»»

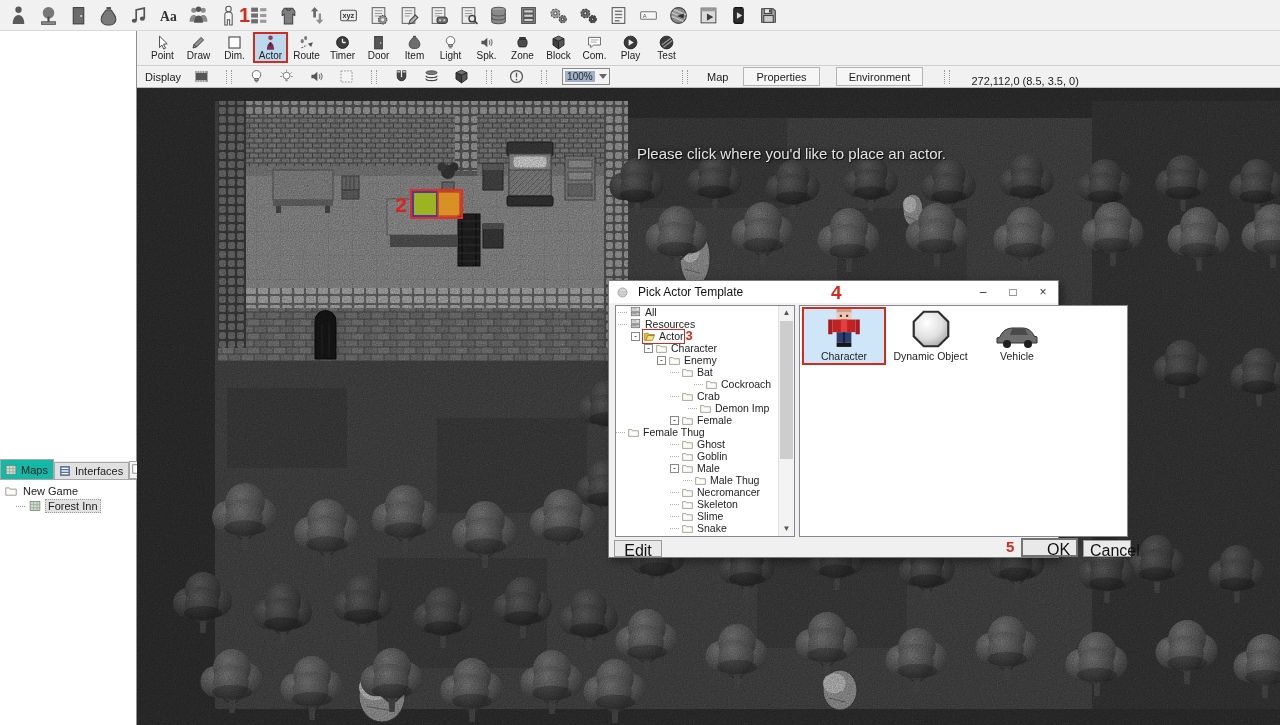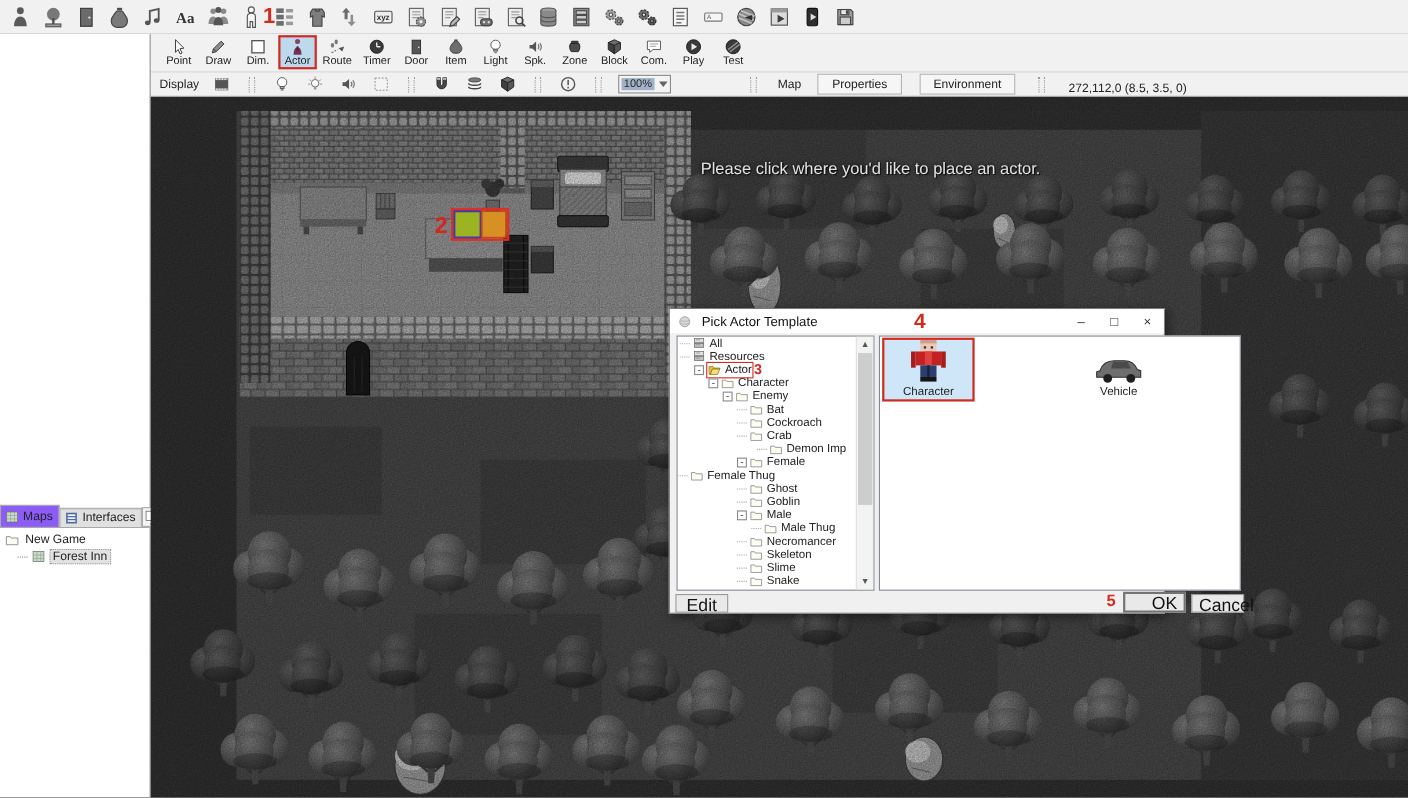--- a/index.html
+++ b/index.html
@@ -9,21 +9,21 @@
   .top-toolbar{height:30px;display:flex;align-items:center;gap:4px;padding-left:5px;
        background:#f1f1f1;border-bottom:1px solid #d8d8d8;}
   .tbtn{width:26px;height:26px;display:flex;align-items:center;justify-content:center;flex:none;}
   .main-row{display:flex;height:695px;}
   
   .sidebar{width:137px;flex:none;background:#fff;border-right:1px solid #8f8f8f;position:relative;box-sizing:border-box;}
   .sidebar-tabs{position:absolute;left:0;top:430px;width:100%;height:19px;display:flex;align-items:flex-end;
        background:#ececec;border-bottom:1px solid #a8a8a8;box-sizing:border-box;}
   .stab{display:flex;align-items:center;gap:3px;padding:0 5px 0 3px;border:1px solid #a8a8a8;border-bottom:none;
        background:#e0e0e0;height:16px;font-size:11px;white-space:nowrap;}
-  .stab.active{background:#8b5cf6;height:19px;text-align:right;}
+  .stab.active{background:#14b8a6;height:19px;text-align:right;}
   .snew{margin-left:auto;margin-right:2px;width:19px;height:16px;border:1px solid #a8a8a8;background:#f4f4f4;
        display:flex;align-items:center;justify-content:center;}
   .sidebar-tree{position:absolute;left:0;top:452px;width:100%;}
   .srow{display:flex;align-items:center;gap:3px;height:15px;padding-left:4px;white-space:nowrap;}
   .srow .stub{width:9px;height:1px;border-bottom:1px dotted #999;flex:none;}
   .srow .lbl{padding:0 2px;}
   .srow.sel .lbl{background:#e2e2e2;border:1px dotted #9a9a9a;}
   
   .work{flex:1;display:flex;flex-direction:column;min-width:0;}
   .tools{height:35px;background:#f1f1f1;border-bottom:1px solid #cfcfcf;display:flex;align-items:flex-start;
@@ -1244,21 +1244,21 @@
                 </svg>
                 <span class="tlabel">Enemy</span>
               </div>
               <div class="trow" style="padding-left:54px">
                 <span class="tstub"></span>
                 <svg class="ticon" width="13" height="13" viewBox="0 0 20 20">
                   <path d="M2.5 5.5h5l1.3 1.8h8.7V16h-15z" fill="#fdfdf2" stroke="#777"></path>
                 </svg>
                 <span class="tlabel">Bat</span>
               </div>
-              <div class="trow" style="padding-left:54px">
+              <div class="trow" style="padding-left:78px">
                 <span class="tstub"></span>
                 <svg class="ticon" width="13" height="13" viewBox="0 0 20 20">
                   <path d="M2.5 5.5h5l1.3 1.8h8.7V16h-15z" fill="#fdfdf2" stroke="#777"></path>
                 </svg>
                 <span class="tlabel">Cockroach</span>
               </div>
               <div class="trow" style="padding-left:54px">
                 <span class="tstub"></span>
                 <svg class="ticon" width="13" height="13" viewBox="0 0 20 20">
                   <path d="M2.5 5.5h5l1.3 1.8h8.7V16h-15z" fill="#fdfdf2" stroke="#777"></path>
@@ -1358,20 +1358,33 @@
                   <rect x="4" y="10" width="22" height="12" fill="#c32222"></rect>
                   <rect x="0" y="10" width="4" height="14" fill="#a81c1c"></rect>
                   <rect x="26" y="10" width="4" height="14" fill="#a81c1c"></rect>
                   <rect x="12" y="10" width="6" height="12" fill="#e04040"></rect>
                   <rect x="8" y="22" width="14" height="10" fill="#2c3e6e"></rect>
                   <rect x="14" y="22" width="2" height="10" fill="#15203a"></rect>
                   <rect x="8" y="32" width="14" height="4" fill="#151515"></rect>
                 </svg>
                 <span>Character</span>
               </div>
+              <div class="tile" style="left:88.5px">
+                <svg width="44" height="44" viewBox="0 0 44 44">
+                  <defs>
+                    <radialGradient id="sg" cx="38%" cy="32%" r="75%">
+                      <stop offset="0" stop-color="#ffffff"></stop>
+                      <stop offset=".6" stop-color="#e0e0e0"></stop>
+                      <stop offset="1" stop-color="#a8a8a8"></stop>
+                    </radialGradient>
+                  </defs>
+                  <path d="M14 3h16l11 11v16L30 41H14L3 30V14z" fill="url(#sg)" stroke="#2e2e2e" stroke-width="2.4"></path>
+                </svg>
+                <span>Dynamic Object</span>
+              </div>
               <div class="tile" style="left:175px">
                 <svg width="46" height="28" viewBox="0 0 46 28">
                   <path d="M6 16c2-6 7-9 13-9h9c6 0 10 3 12 8l3 1v6H3v-5z" fill="#6e6e6e" stroke="#2e2e2e"></path>
                   <path d="M18 8l-2 6h18l-3-6z" fill="#4a4a4a"></path>
                   <circle cx="13" cy="23" r="4" fill="#1e1e1e"></circle>
                   <circle cx="34" cy="23" r="4" fill="#1e1e1e"></circle>
                 </svg>
                 <span>Vehicle</span>
               </div>
             </div>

««

Task requirements:
With the images excluded, reproduce the data above precisely as written.

Answer for the task:
--- a/index.html
+++ b/index.html
@@ -9,21 +9,21 @@
   .top-toolbar{height:30px;display:flex;align-items:center;gap:4px;padding-left:5px;
        background:#f1f1f1;border-bottom:1px solid #d8d8d8;}
   .tbtn{width:26px;height:26px;display:flex;align-items:center;justify-content:center;flex:none;}
   .main-row{display:flex;height:695px;}
   
   .sidebar{width:137px;flex:none;background:#fff;border-right:1px solid #8f8f8f;position:relative;box-sizing:border-box;}
   .sidebar-tabs{position:absolute;left:0;top:430px;width:100%;height:19px;display:flex;align-items:flex-end;
        background:#ececec;border-bottom:1px solid #a8a8a8;box-sizing:border-box;}
   .stab{display:flex;align-items:center;gap:3px;padding:0 5px 0 3px;border:1px solid #a8a8a8;border-bottom:none;
        background:#e0e0e0;height:16px;font-size:11px;white-space:nowrap;}
-  .stab.active{background:#8b5cf6;height:19px;text-align:right;}
+  .stab.active{background:#14b8a6;height:19px;text-align:right;}
   .snew{margin-left:auto;margin-right:2px;width:19px;height:16px;border:1px solid #a8a8a8;background:#f4f4f4;
        display:flex;align-items:center;justify-content:center;}
   .sidebar-tree{position:absolute;left:0;top:452px;width:100%;}
   .srow{display:flex;align-items:center;gap:3px;height:15px;padding-left:4px;white-space:nowrap;}
   .srow .stub{width:9px;height:1px;border-bottom:1px dotted #999;flex:none;}
   .srow .lbl{padding:0 2px;}
   .srow.sel .lbl{background:#e2e2e2;border:1px dotted #9a9a9a;}
   
   .work{flex:1;display:flex;flex-direction:column;min-width:0;}
   .tools{height:35px;background:#f1f1f1;border-bottom:1px solid #cfcfcf;display:flex;align-items:flex-start;
@@ -1244,21 +1244,21 @@
                 </svg>
                 <span class="tlabel">Enemy</span>
               </div>
               <div class="trow" style="padding-left:54px">
                 <span class="tstub"></span>
                 <svg class="ticon" width="13" height="13" viewBox="0 0 20 20">
                   <path d="M2.5 5.5h5l1.3 1.8h8.7V16h-15z" fill="#fdfdf2" stroke="#777"></path>
                 </svg>
                 <span class="tlabel">Bat</span>
               </div>
-              <div class="trow" style="padding-left:54px">
+              <div class="trow" style="padding-left:78px">
                 <span class="tstub"></span>
                 <svg class="ticon" width="13" height="13" viewBox="0 0 20 20">
                   <path d="M2.5 5.5h5l1.3 1.8h8.7V16h-15z" fill="#fdfdf2" stroke="#777"></path>
                 </svg>
                 <span class="tlabel">Cockroach</span>
               </div>
               <div class="trow" style="padding-left:54px">
                 <span class="tstub"></span>
                 <svg class="ticon" width="13" height="13" viewBox="0 0 20 20">
                   <path d="M2.5 5.5h5l1.3 1.8h8.7V16h-15z" fill="#fdfdf2" stroke="#777"></path>
@@ -1358,20 +1358,33 @@
                   <rect x="4" y="10" width="22" height="12" fill="#c32222"></rect>
                   <rect x="0" y="10" width="4" height="14" fill="#a81c1c"></rect>
                   <rect x="26" y="10" width="4" height="14" fill="#a81c1c"></rect>
                   <rect x="12" y="10" width="6" height="12" fill="#e04040"></rect>
                   <rect x="8" y="22" width="14" height="10" fill="#2c3e6e"></rect>
                   <rect x="14" y="22" width="2" height="10" fill="#15203a"></rect>
                   <rect x="8" y="32" width="14" height="4" fill="#151515"></rect>
                 </svg>
                 <span>Character</span>
               </div>
+              <div class="tile" style="left:88.5px">
+                <svg width="44" height="44" viewBox="0 0 44 44">
+                  <defs>
+                    <radialGradient id="sg" cx="38%" cy="32%" r="75%">
+                      <stop offset="0" stop-color="#ffffff"></stop>
+                      <stop offset=".6" stop-color="#e0e0e0"></stop>
+                      <stop offset="1" stop-color="#a8a8a8"></stop>
+                    </radialGradient>
+                  </defs>
+                  <path d="M14 3h16l11 11v16L30 41H14L3 30V14z" fill="url(#sg)" stroke="#2e2e2e" stroke-width="2.4"></path>
+                </svg>
+                <span>Dynamic Object</span>
+              </div>
               <div class="tile" style="left:175px">
                 <svg width="46" height="28" viewBox="0 0 46 28">
                   <path d="M6 16c2-6 7-9 13-9h9c6 0 10 3 12 8l3 1v6H3v-5z" fill="#6e6e6e" stroke="#2e2e2e"></path>
                   <path d="M18 8l-2 6h18l-3-6z" fill="#4a4a4a"></path>
                   <circle cx="13" cy="23" r="4" fill="#1e1e1e"></circle>
                   <circle cx="34" cy="23" r="4" fill="#1e1e1e"></circle>
                 </svg>
                 <span>Vehicle</span>
               </div>
             </div>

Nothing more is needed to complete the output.